O sol forte de meio-dia não desanimou alguns rapazes que jogavam futebol na quadra perto do pilotis do Bloco F, quando a técnica em radiologia Silmara Xavier, 45, desceu com as panelas de comida. O cardápio de sábado contou com arroz branco, salada, purê de batata-inglesa e bolo de carne. “Começou como uma brincadeira. Hoje, vendo ao menos 12 pratos em toda edição”, frisou. As panelas vazias não a deixam no apartamento. “Quando a comida acaba, desço com roupas e monto meu bazar. Às vezes, sirvo pizza no fim do dia.”

Cidade de todos
O Relatório do Plano Piloto de Brasília, do arquiteto e urbanista Lucio Costa, recomenda o uso livre do pilotis. “O chão passa, por conseguinte, a ser de uso comum, onde a liberdade de ir e vir dentro do espaço formado pela superquadra”, frisa o documento.
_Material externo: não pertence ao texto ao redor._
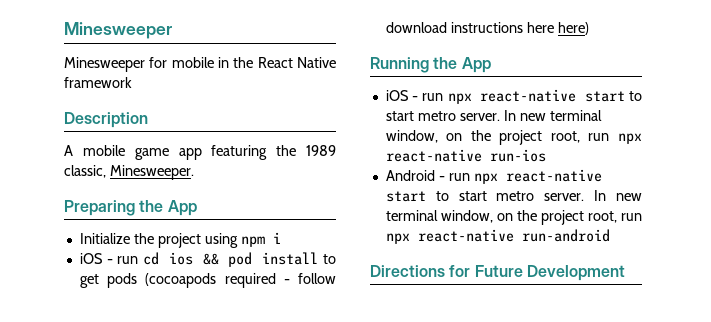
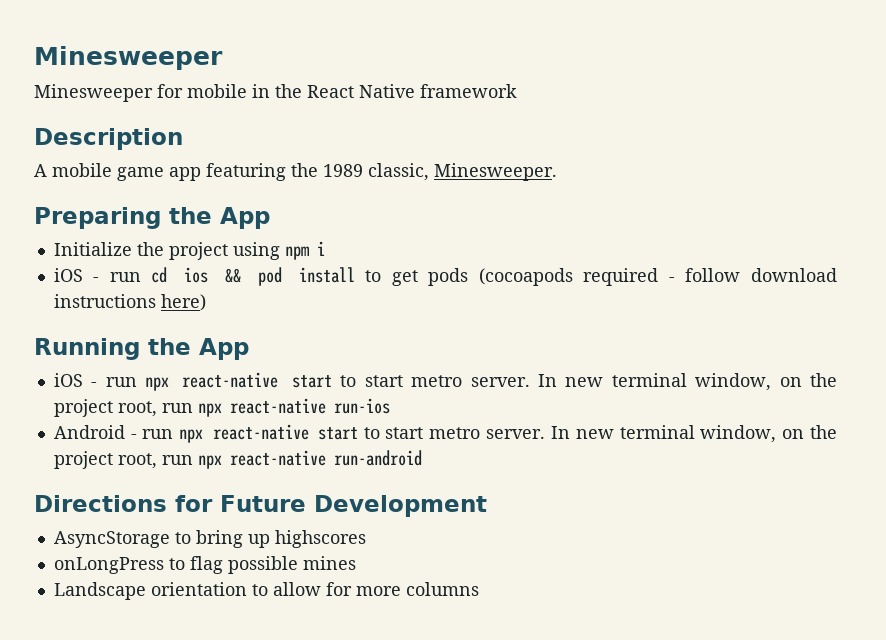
[526,22,554,33] here -> (156, 301) none
(625, 273) none -> [53,530,366,548] [53,556,356,574] [53,582,479,600] // AsyncStorage to bring up highscores // onLongPress to flag possible mines // Landscape orientation to allow for more columns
Em outras palavras, os moradores não são donos de um terreno. Eles passam a deter, apenas, a concessão de uso de um espaço “aéreo” sobre uma área de uso comum. O pilotis foi utilizado com a intenção não apenas de proporcionar visibilidade, mas o da permeabilidade, viabilizando a passagem dos pedestres. O seu uso, portanto, deixa explícita a pretensão de que a cidade pertenceria a todos.